Forem: Behnam Amiri

No, DriftQ Is Not Trying to Be Temporal

Behnam Amiri — Thu, 12 Mar 2026 01:05:27 +0000

I get this question a lot. Somebody sees DriftQ-Core for the first time, reads "durable broker" and "replayable workflows," and the first thing they ask is: "so how is this different from Temporal?"

Totally fair question. Here's the honest answer.

Temporal is incredible. Use it if you need it.

I'm not going to sit here and pretend DriftQ is some kind of competitor to Temporal. Temporal has been worked on for over a decade. It grew out of Uber's Cadence project. Thousands of companies run it in production. Stripe, Netflix, Datadog, real stuff at real scale. The team behind it has basically been thinking about durable execution longer than most of us have been thinking about distributed systems at all.

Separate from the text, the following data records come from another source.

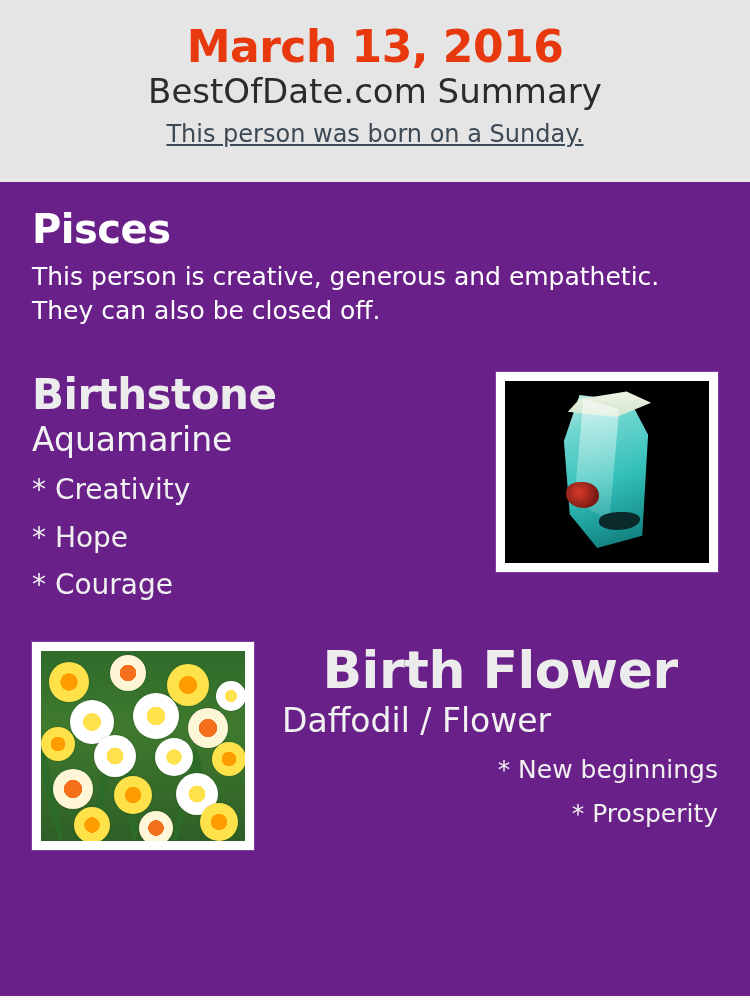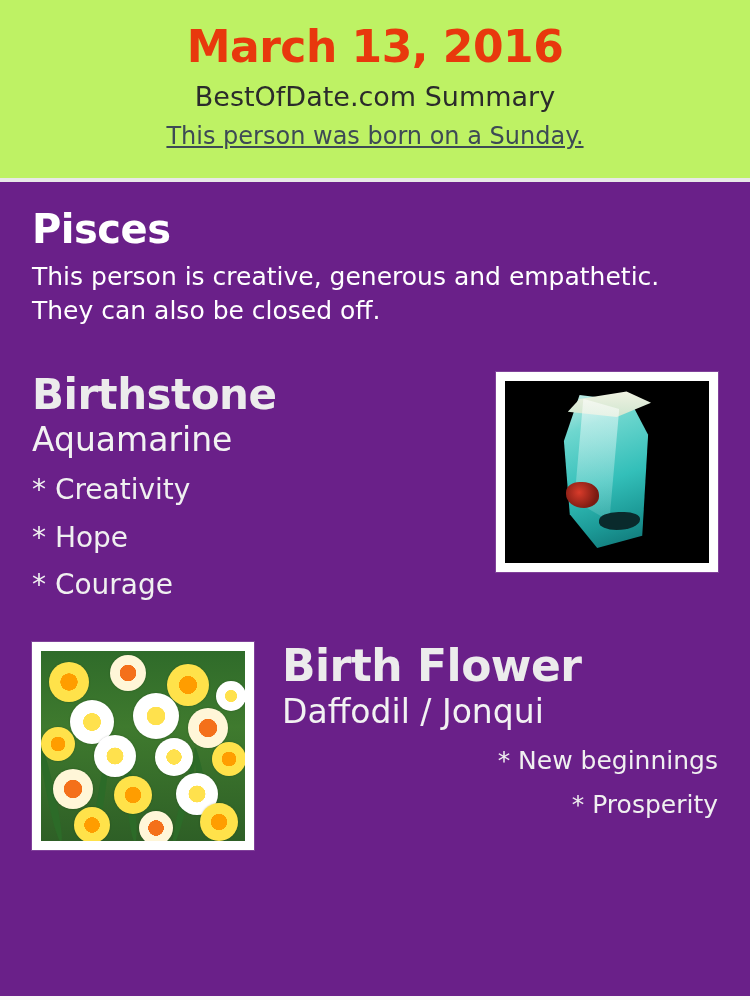"March 13, 2016" .header { background: #bef264 -> #e5e5e5 }
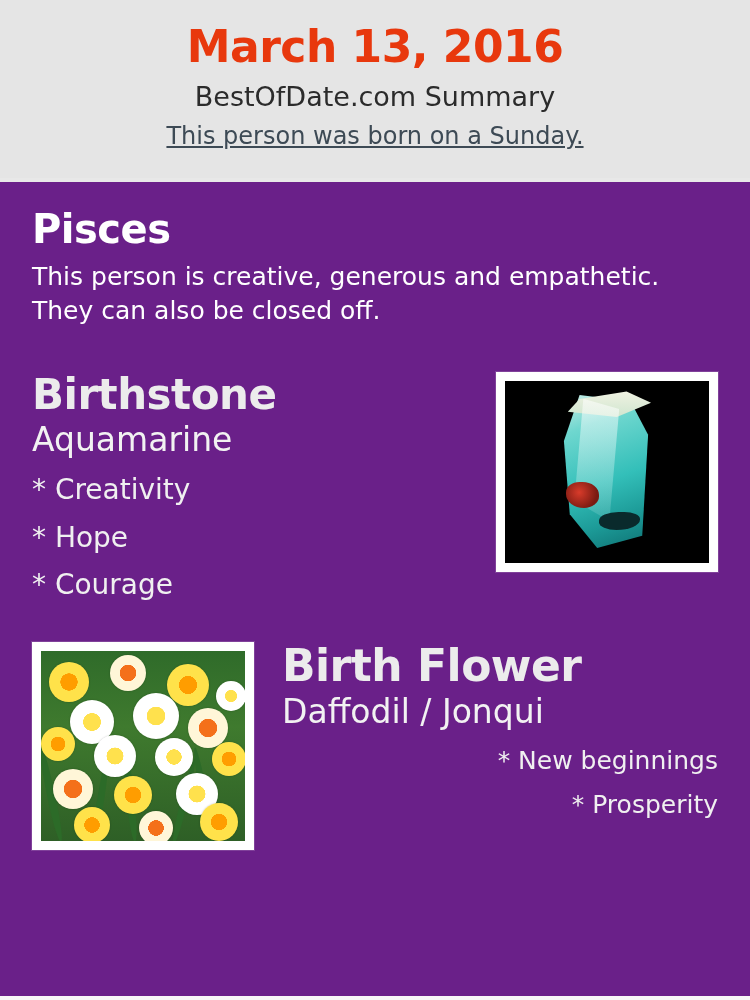"BestOfDate.com Summary" .header-site { font-size: 27px -> 34px; margin-top: 10px -> 0 }
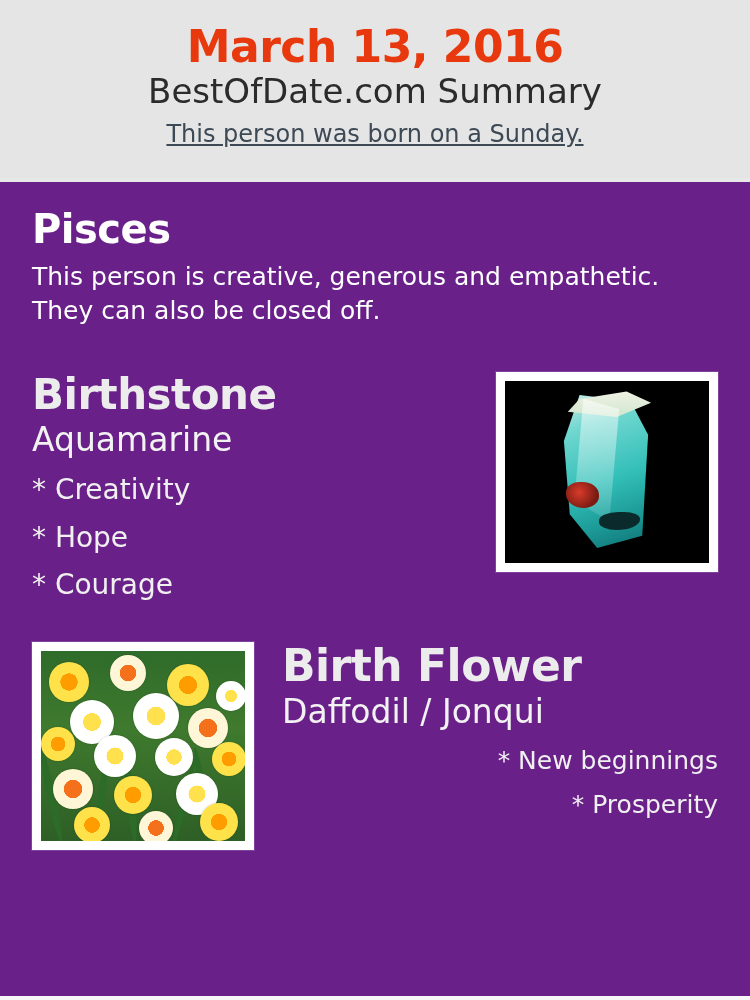"Birth Flower" .flower-text .section-title { font-size: 44px -> 52px; text-align: none -> center }
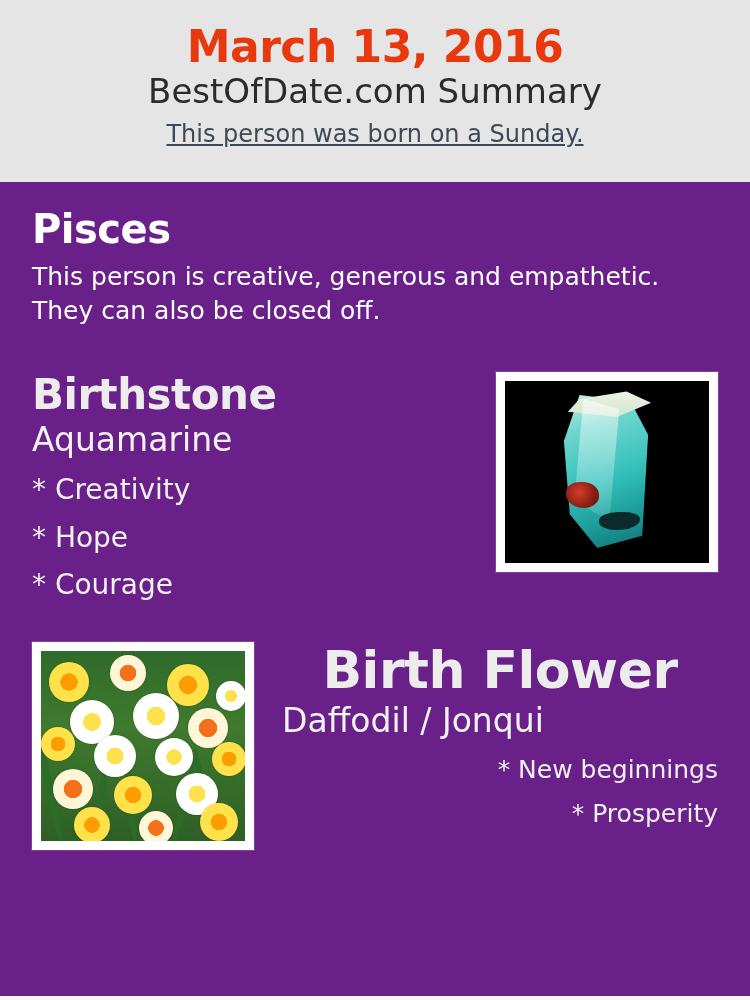"Daffodil / Jonqui" div.section-sub { text: Jonqui -> Flower }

If you need a full orchestration platform with deterministic workflow replay, multi-service scaling, rich message passing (signals, queries, updates), official SDKs in seven languages, namespace-based multi-tenancy, and a managed cloud option, that's Temporal. Go use it. Seriously.

DriftQ is not that. And it's not trying to be.

So what is DriftQ actually trying to do?

DriftQ started because I kept running into the same problem with AI and LLM pipelines. You've got these multi-step workflows, ingest, chunk, extract, summarize, classify, synthesize, and when something breaks near the end, the recovery plan in most setups is basically: run the whole thing again.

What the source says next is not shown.